Both Fisher and Shapiro agree: if you’re not properly trained, or don’t feel competent working with people who present with a particular cluster of symptoms or personality traits, you’re ethically bound to refer them to someone who can provide appropriate treatment.

“But I do wonder how you develop a sustainable practice referring out the hard cases,” Shapiro says. “It’s like a dentist saying, ‘This client needs an extraction; I only do cleanings.’ I find some therapists focus on defiance as the problem and underestimate or misconstrue compliance—which is also a serious barrier to connection. Like, when a client says, ‘You’re so smart. I’ve never had such great therapy. You saved my life. I’m blown away by your brilliance.’ It’s easy to assume these statements bode well for treatment, which isn’t always the case. We’re used to seeing antagonism as a problem because it’s so unpleasant. And yet compliant people also defend against connection by hiding their true self. They’re being inauthentic—superficial, pleasing, entertaining, even flirtatious. Compliance is just as destructive as defiance—maybe more so because it’s less visible. Yet people rarely say to compliant clients, ‘I can’t work with you, let’s find you a different therapist who’s a better fit.’”

Early in my career, I mistook sessions with compliant clients as the “good” ones because I hadn’t yet recognized compliance as the smiley face I painted on my own pain. Soft spoken and quick to apologize, I used to sit on the edge of my seat, eager to help, always trying to say something gentle or kind. It wasn’t until I’d worked on processing my own traumas that I began resisting the pull toward compliance and feeling what I truly felt—anger, fear, love—and inviting clients to feel more of what they truly felt with me in session.

“My field is trauma,” Fisher notes. “There’s a high proportion of trauma clients who find therapists with a soft, gentle approach triggering. Some clients come from an environment, culture, class, or socioeconomic group where conflict is normal, and gentleness feels fake to them. Also, many people who’ve been abused distrust niceness because it played a role in their abuse. Even if you’re a conflict-avoidant therapist—which I most certainly am—it’s crucial to learn how to handle conflict, confront clients about certain things, and set limits.”

Fisher didn’t have to wait long in her career to learn this lesson. When she began her internship training on an inpatient unit in a Massachusetts hospital, her first client—an 80-year-old woman with multiple health issues—fired her within 20 minutes of meeting her. “The woman appeared quite disheveled,” Fisher recounts. “Some of her clothing was on backward. It looked like she hadn’t washed her hair in weeks. I said, ‘We’re going to help you take better care of yourself,’ and it hit a nerve. She found what I said offensive—maybe because I’d made an assumption about what she wanted before really listening to her. ‘What are you suggesting?’ she yelled, pointing at me angrily. ‘You don’t know me. Who the hell do you think you are? I want a different therapist!’

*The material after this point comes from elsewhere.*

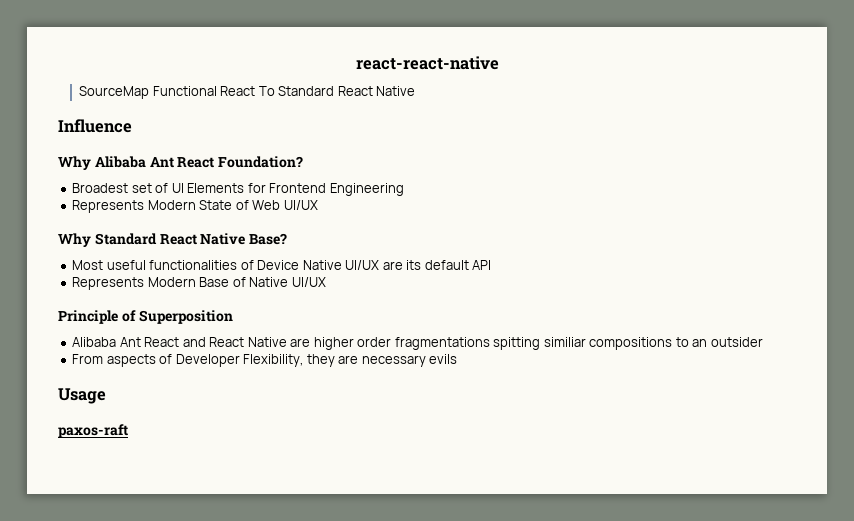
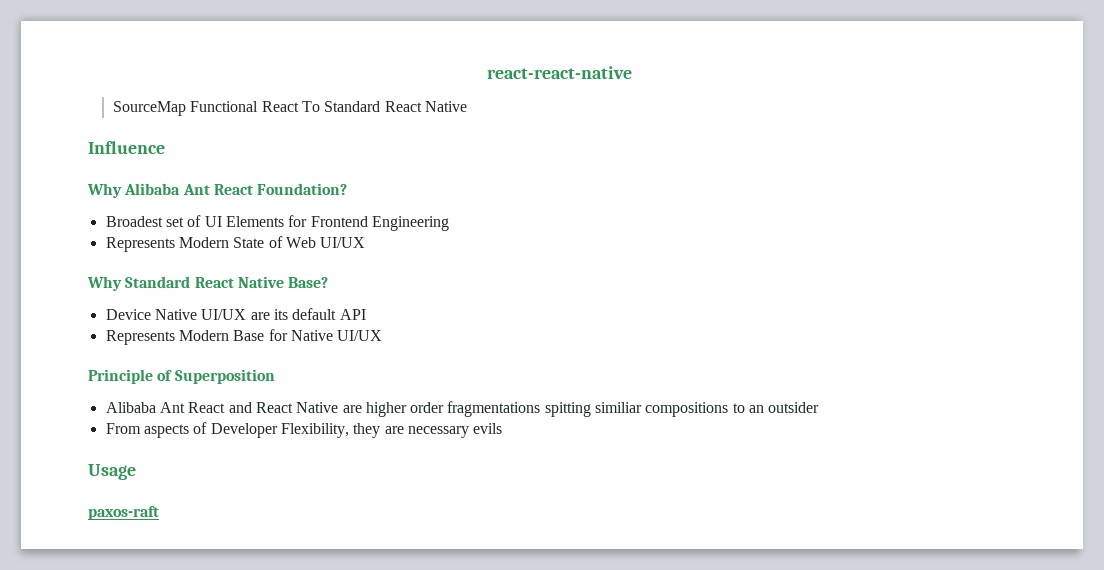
[72,260,254,270] Most useful functionalities of -> (329, 282) none
[232,277,246,287] of -> [268,329,288,341] for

“There I was, a psychology intern on my first day with my first client, and I’d failed. I found a stairwell, sat on the top step, and cried. I was devastated. At some point, the head nurse opened the door and said, ‘What’s wrong?’ I told her I’d been fired by a client, and she said, ‘Good for you! You hit a hot button, so you did something right.’ That helped me think about things differently. A client becoming antagonistic doesn’t mean we’ve failed as therapists. Sometimes it means we’ve touched on something sensitive and important.”

Fisher’s story reminds me of a simple but empowering principle I’ve heard teachers and trainers share across modalities and camps: a therapist’s intervention is never just what they say or do—a single arrow that moves from therapist to client. It’s a feedback loop between therapist and client: two arrows. It includes the client’s response. Effective therapy explores both arrows, especially hot buttons we touch that set clients off. The challenge for therapists is maintaining a curious and exploratory stance. We get attached to our theories, sometimes forgetting that every one of our thoughts and responses represents a hypothesis that a client may confirm or deny. When we ask, “What was it about what I just said that triggered a reaction in you?” we’re entering into a collaborative exploration of unknown territory.

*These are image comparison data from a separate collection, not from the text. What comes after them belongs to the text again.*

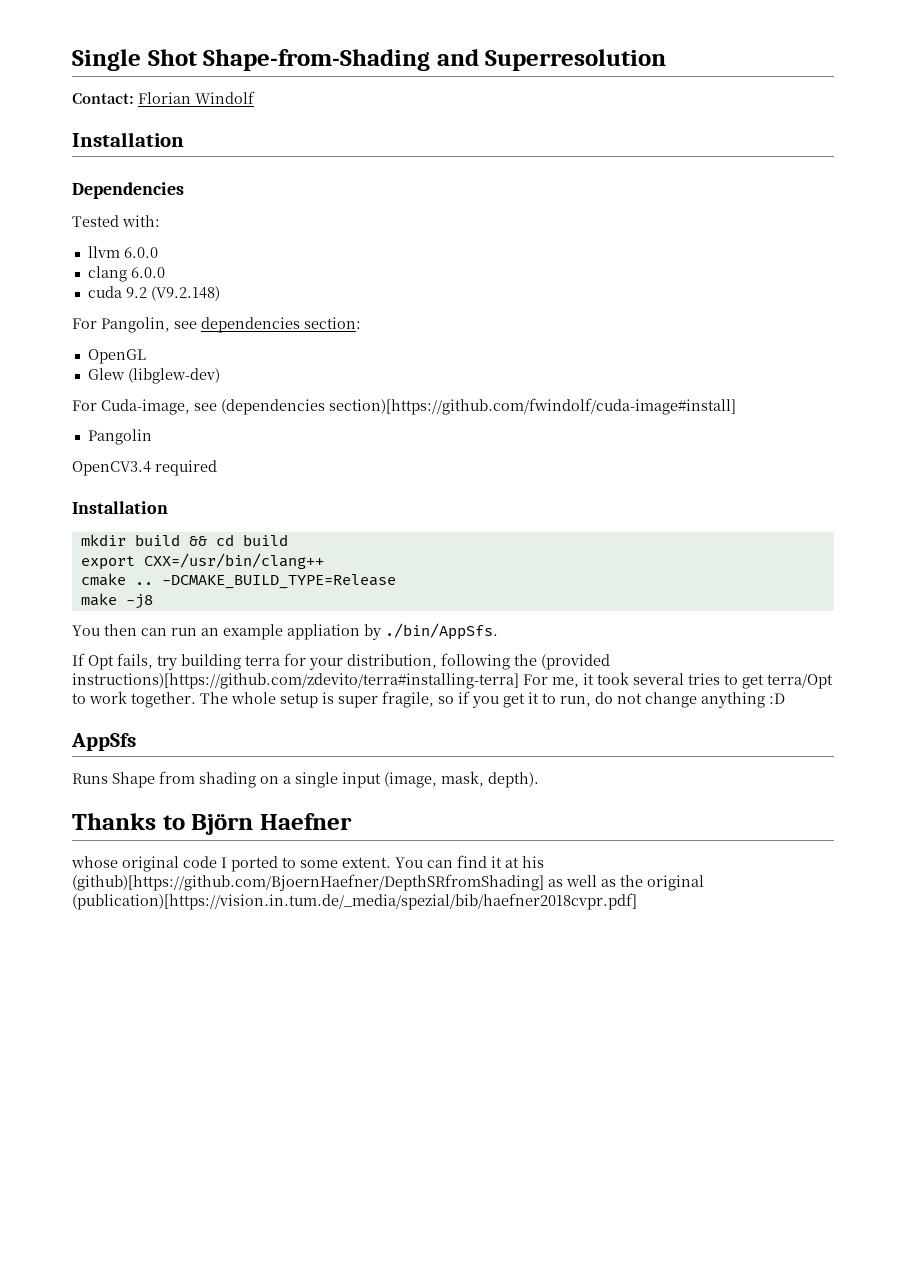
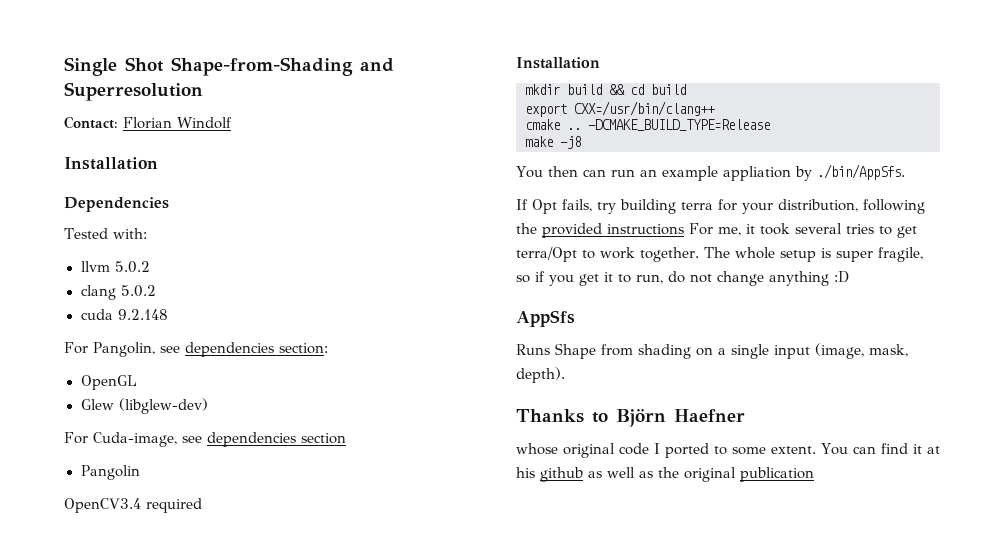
[123,247,158,258] 6.0.0 -> [114,261,150,273] 5.0.2
[130,267,165,278] 6.0.0 -> [120,285,156,297] 5.0.2
[125,286,220,301] 9.2 (V9.2.148) -> [117,309,168,320] 9.2.148
[221,398,736,415] (dependencies section)[https://github.com/fwindolf/cuda-image#install] -> [207,432,346,447] dependencies section
[541,654,610,670] [72,673,519,689] (provided instructions)[https://github.com/zdevito/terra#installing-terra] -> [542,223,684,238] provided instructions
[72,874,544,891] (github)[https://github.com/BjoernHaefner/DepthSRfromShading] -> [540,467,583,482] github
[72,893,637,910] (publication)[https://vision.in.tum.de/_media/spezial/bib/haefner2018cvpr.pdf] -> [740,467,814,482] publication

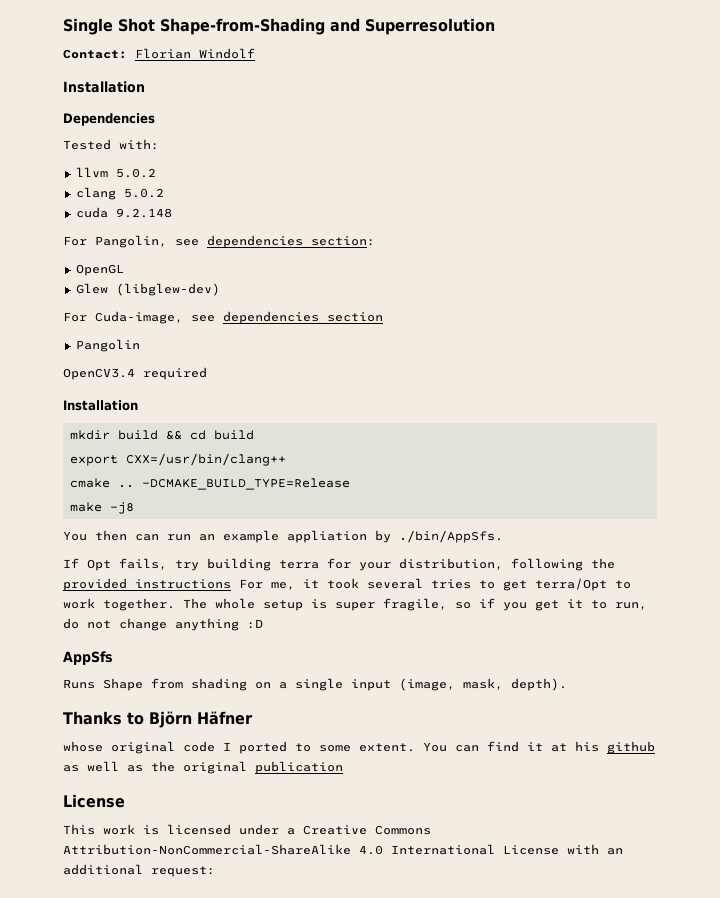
[674,409,745,422] Haefner -> [197,711,253,725] Häfner
(814, 474) none -> [63,794,125,808] [63,824,431,835] [63,844,623,855] [63,864,215,877] // License // This work is licensed under a Creative Commons Attribution-NonCommercial-ShareAlike 4.0 International License with an additional request:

“Anxiety-regulating ways of doing therapy focus on bypassing defenses with empathy or inviting clients to set defenses aside,” Shapiro says. “And it would be great if softer techniques always worked. But with many clients, they don’t. We need to be able to challenge clients’ defenses, and that’s hard. It’s unnatural. Think about a surgeon. Medical students often faint when they first cut a body open because most people aren’t inclined to cut other people open. It’s the same with firefighters. When a building is burning, our instinct is to run away from the flames, not into them. Surgeons and firefighters get trained to do what’s unnatural for them. As therapists, we need to be able to do what’s unnatural for us, too. A surgeon has special permission to cut someone open. A firefighter has special permission to enter a burning house. As therapists, we have special permission to address clients’ antagonism and their other entrenched defenses to help them meet their goals, even if this means going somewhere that’s normally off limits. But without training, practice, and a map guiding us, we get lost.”

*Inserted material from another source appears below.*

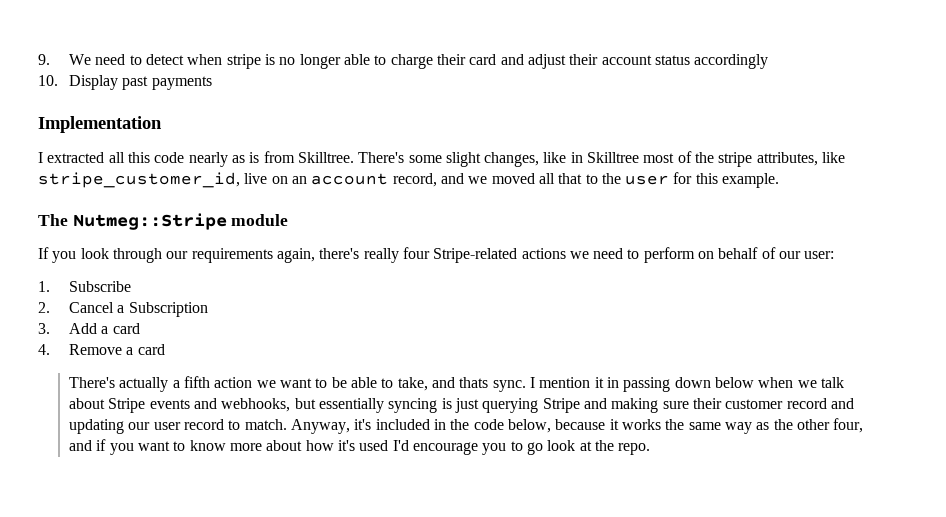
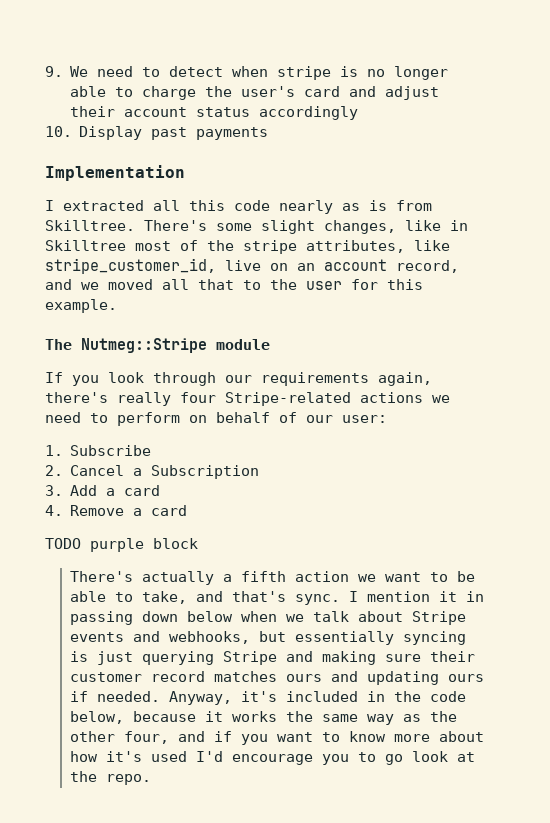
[436,54,466,65] their -> [205,86,296,97] the user's
(165, 349) none -> [45,538,198,552] // TODO purple block
[459,377,489,388] thats -> [232,591,287,602] that's
[830,398,854,409] [69,419,287,434] and updating our user record to match. -> [214,671,485,685] [70,691,161,702] matches ours and updating ours if needed.

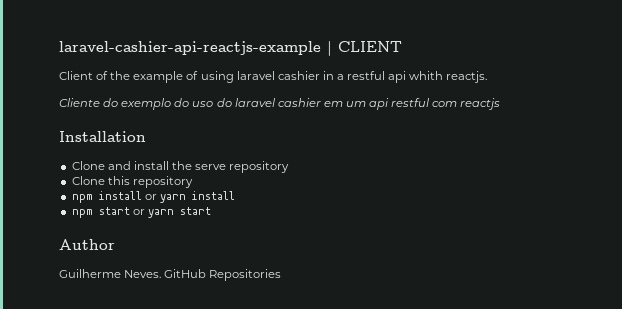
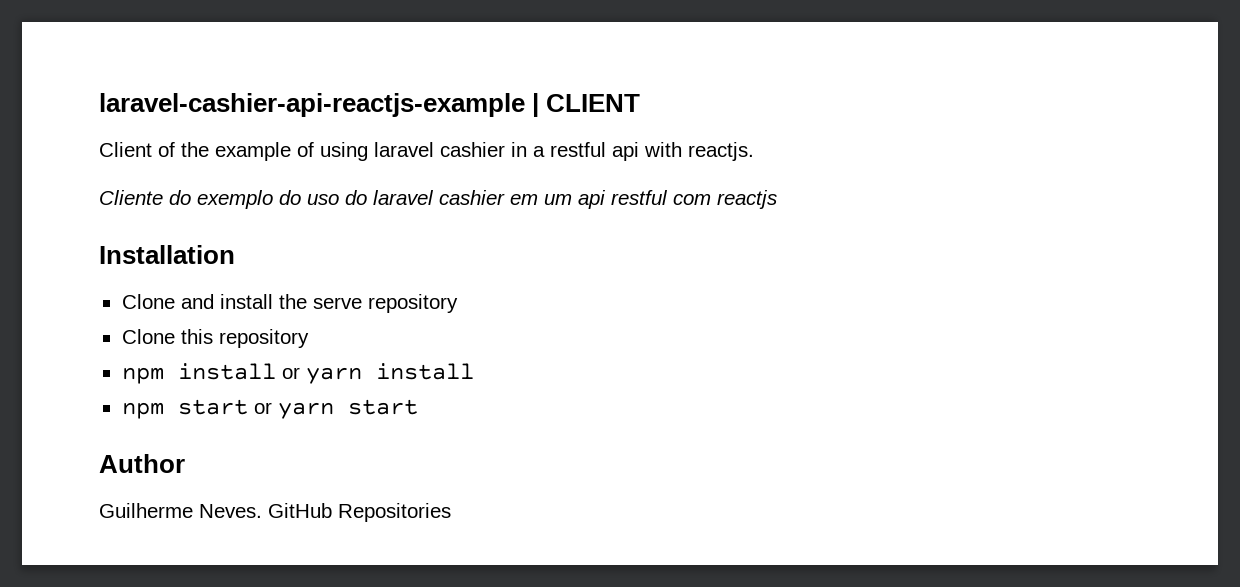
[409,71,444,80] whith -> [644,142,682,157] with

In my case, when a client like Camilla becomes antagonistic, I take it personally, think I’ve failed as a therapist, or get mad at the client for being difficult. I’ve always known my clients’ antagonism frightens me, but what I haven’t always been aware of is that my own antagonism frightens me even more. I’ve explored this in clinical supervision and individual therapy. In high-conflict moments in session, I intellectualize, repress my feelings, or become cloyingly empathetic. My frustration with clients gets masked and hidden.

Staying connected to what’s happening inside me while remaining curious about my antagonistic client’s internal experience does indeed feel like the psychotherapeutic equivalent of entering a burning building—or maybe even two burning buildings at once. My instinct is to run as fast as I can in the opposite direction.

Unlike with surgeons or firefighters, our tools as therapists are personal because we are the tools. Consequently, examining our relationship to anger and conflict is often vulnerable and anxiety provoking. It’s tempting to ignore it by focusing exclusively on the client’s contribution. This is easy to do with clients who provide plenty of provocative material to focus on.

You’re More Messed up Than I Am

Although I’ve only ever connected with Janina Fisher on a screen, her benevolence is palpable. She has an easy laugh. Her abundant, curly hair frames sparkling eyes and round, pink cheeks. I realize that the reason it’s hard to imagine her being confrontational is because she reminds me of a fairy godmother. Developing a tolerance for conflict has taken her more than 20 years, she confesses, and she’s always learning new tricks. One of them has to do with accessing more of her own intensity and energy in situations where clients are combative.

“For me, saying ‘You may not speak to me that way in my office’ is too confrontational,” she admits, “but I can say, ‘Oh, you’re fucking pissed off, aren’t you?’ When I match a client’s energy, or use their language, I’m not just connecting with them: I’m communicating ‘I won’t fight with you, but I won’t let you squash me like a bug, either.’”

Shapiro does something similar. He shares a story of an adolescent client who sat down in his consulting room and proceeded to argue with everything he said.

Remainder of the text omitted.